Over recent decades, the shift to multi-level governance, devolution and the pluralisation of policy-making and delivery has effectively created a hybrid system: a strong core underpinned by notions of indivisible parliamentary sovereignty, alongside a system of fragmented policy delivery relying on a myriad of public and private bodies, agencies and devolved institutions. In various ways, both Brexit and COVID-19 have revealed the growing role of the public, voluntary and private sectors in the provision of collective goods. It highlights the complex networks required for policy implementation in the UK, particularly England, which has been at the forefront of creating a highly variegated mix of state, network and market approaches to deliver public goods and services.

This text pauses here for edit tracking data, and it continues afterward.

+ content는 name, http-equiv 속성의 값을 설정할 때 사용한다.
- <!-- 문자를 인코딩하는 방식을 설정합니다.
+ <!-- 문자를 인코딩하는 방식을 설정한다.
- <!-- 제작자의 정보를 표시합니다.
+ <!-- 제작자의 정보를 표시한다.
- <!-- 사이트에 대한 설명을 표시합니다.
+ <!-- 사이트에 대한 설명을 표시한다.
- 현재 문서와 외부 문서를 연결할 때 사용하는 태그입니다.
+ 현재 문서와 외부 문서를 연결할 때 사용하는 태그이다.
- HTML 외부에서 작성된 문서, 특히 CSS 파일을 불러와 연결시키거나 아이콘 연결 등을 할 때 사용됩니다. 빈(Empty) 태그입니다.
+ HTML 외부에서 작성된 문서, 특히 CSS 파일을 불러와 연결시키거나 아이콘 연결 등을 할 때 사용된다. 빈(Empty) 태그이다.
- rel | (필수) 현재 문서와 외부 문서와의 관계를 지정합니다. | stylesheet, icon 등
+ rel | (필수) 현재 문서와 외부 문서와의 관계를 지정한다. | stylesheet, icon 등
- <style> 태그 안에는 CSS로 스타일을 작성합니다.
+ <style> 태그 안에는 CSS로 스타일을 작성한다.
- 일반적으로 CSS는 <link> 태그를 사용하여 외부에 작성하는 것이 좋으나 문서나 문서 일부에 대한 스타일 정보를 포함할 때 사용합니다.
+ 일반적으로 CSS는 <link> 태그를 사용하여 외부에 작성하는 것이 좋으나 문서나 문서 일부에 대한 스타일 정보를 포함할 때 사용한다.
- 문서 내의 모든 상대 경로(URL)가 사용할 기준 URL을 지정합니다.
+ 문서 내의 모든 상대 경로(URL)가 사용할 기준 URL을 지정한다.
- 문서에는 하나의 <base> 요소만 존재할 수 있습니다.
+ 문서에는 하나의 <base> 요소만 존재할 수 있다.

As the Levelling Up White Paper correctly identifies, local agencies and decision-making processes are sclerotic, often contradictory, with overlapping responsibilities and ill-defined powers. One part of the issue is that at the local level, there is not the funding, governance structures or authority to develop the sorts of changes in training and infrastructure necessary to improve productivity at the local level. Effective, legitimate, democratically accountable institutions have all too often been absent from the governance landscape, underlined by the recent track record of Local Economic Partnerships (LEPs). Despite frequent and consistent calls for a new localism, and the development of regional devolution, key powers and financing remain centralised, particularly in England.
The Levelling Up White Paper should on one level be applauded for identifying the scale of the problem regarding UK governance and having ‘Local Leadership’ as one of its 12 missions. Its headline recommendation involves expanding the metro-mayor model [for England] though a flexible, tiered approach. The incentive is that: ‘those authorities with stronger decision-making structures will secure greater powers’. Yet wholesale reform not only requires the bolstering of powers downwards, but also overhauling the scale of powers and centralised decision-making claimed by the Westminster government. The concern remains that Treasury resistance over a loss of financial control will temper any meaningful recasting of central-local power relations. ‘New localism’ will remain immured by the shadow of Whitehall if the policy priorities of the centre and central Treasury control remain unfettered. This requires upwards-facing reform of the Whitehall Model and rethinking the top-down, fiefdoms approach government departments command over their functional policy domains – yet on this, there is silence.